=== ENTRIES SHOWN ===

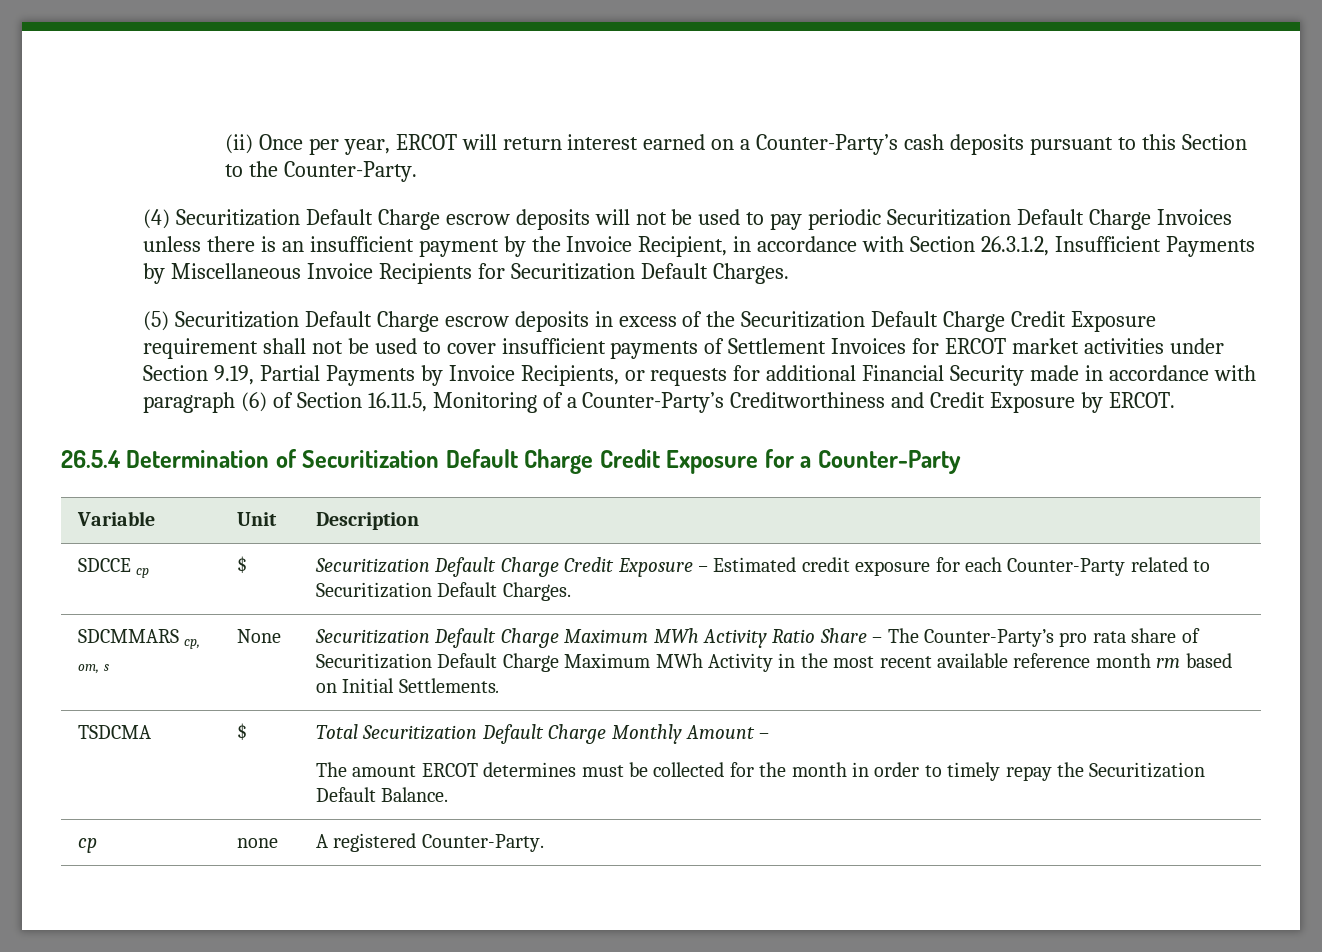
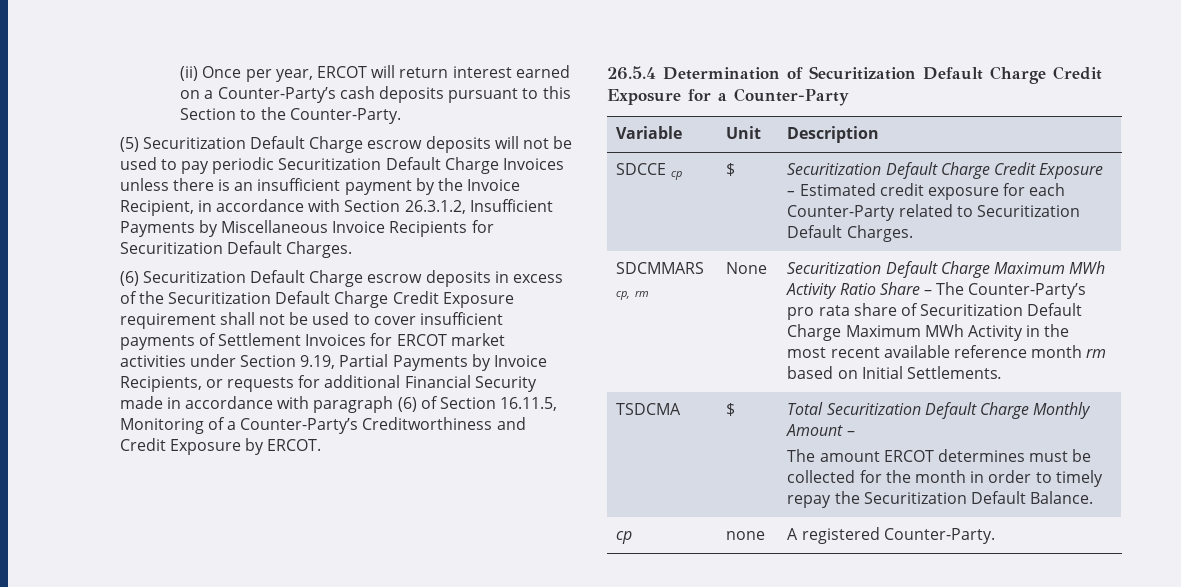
- (4) Securitization Default Charge escrow deposits will not be used to pay periodic Securitization Default Charge Invoices unless there is an insufficient payment by the Invoice Recipient, in accordance with Section 26.3.1.2, Insufficient Payments by Miscellaneous Invoice Recipients for Securitization Default Charges.
+ (5) Securitization Default Charge escrow deposits will not be used to pay periodic Securitization Default Charge Invoices unless there is an insufficient payment by the Invoice Recipient, in accordance with Section 26.3.1.2, Insufficient Payments by Miscellaneous Invoice Recipients for Securitization Default Charges.
- (5) Securitization Default Charge escrow deposits in excess of the Securitization Default Charge Credit Exposure requirement shall not be used to cover insufficient payments of Settlement Invoices for ERCOT market activities under Section 9.19, Partial Payments by Invoice Recipients, or requests for additional Financial Security made in accordance with paragraph (6) of Section 16.11.5, Monitoring of a Counter-Party’s Creditworthiness and Credit Exposure by ERCOT.
+ (6) Securitization Default Charge escrow deposits in excess of the Securitization Default Charge Credit Exposure requirement shall not be used to cover insufficient payments of Settlement Invoices for ERCOT market activities under Section 9.19, Partial Payments by Invoice Recipients, or requests for additional Financial Security made in accordance with paragraph (6) of Section 16.11.5, Monitoring of a Counter-Party’s Creditworthiness and Credit Exposure by ERCOT.
- SDCMMARS cp, om, s | None | Securitization Default Charge Maximum MWh Activity Ratio Share – The Counter-Party’s pro rata share of Securitization Default Charge Maximum MWh Activity in the most recent available reference month rm based on Initial Settlements.
+ SDCMMARS cp, rm | None | Securitization Default Charge Maximum MWh Activity Ratio Share – The Counter-Party’s pro rata share of Securitization Default Charge Maximum MWh Activity in the most recent available reference month rm based on Initial Settlements.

===

WHAT YOU ARE ASKED TO DO -
If a line in the data contains the string "Charges", copy it.

WORKED SOLUTION -
- (4) Securitization Default Charge escrow deposits will not be used to pay periodic Securitization Default Charge Invoices unless there is an insufficient payment by the Invoice Recipient, in accordance with Section 26.3.1.2, Insufficient Payments by Miscellaneous Invoice Recipients for Securitization Default Charges.
+ (5) Securitization Default Charge escrow deposits will not be used to pay periodic Securitization Default Charge Invoices unless there is an insufficient payment by the Invoice Recipient, in accordance with Section 26.3.1.2, Insufficient Payments by Miscellaneous Invoice Recipients for Securitization Default Charges.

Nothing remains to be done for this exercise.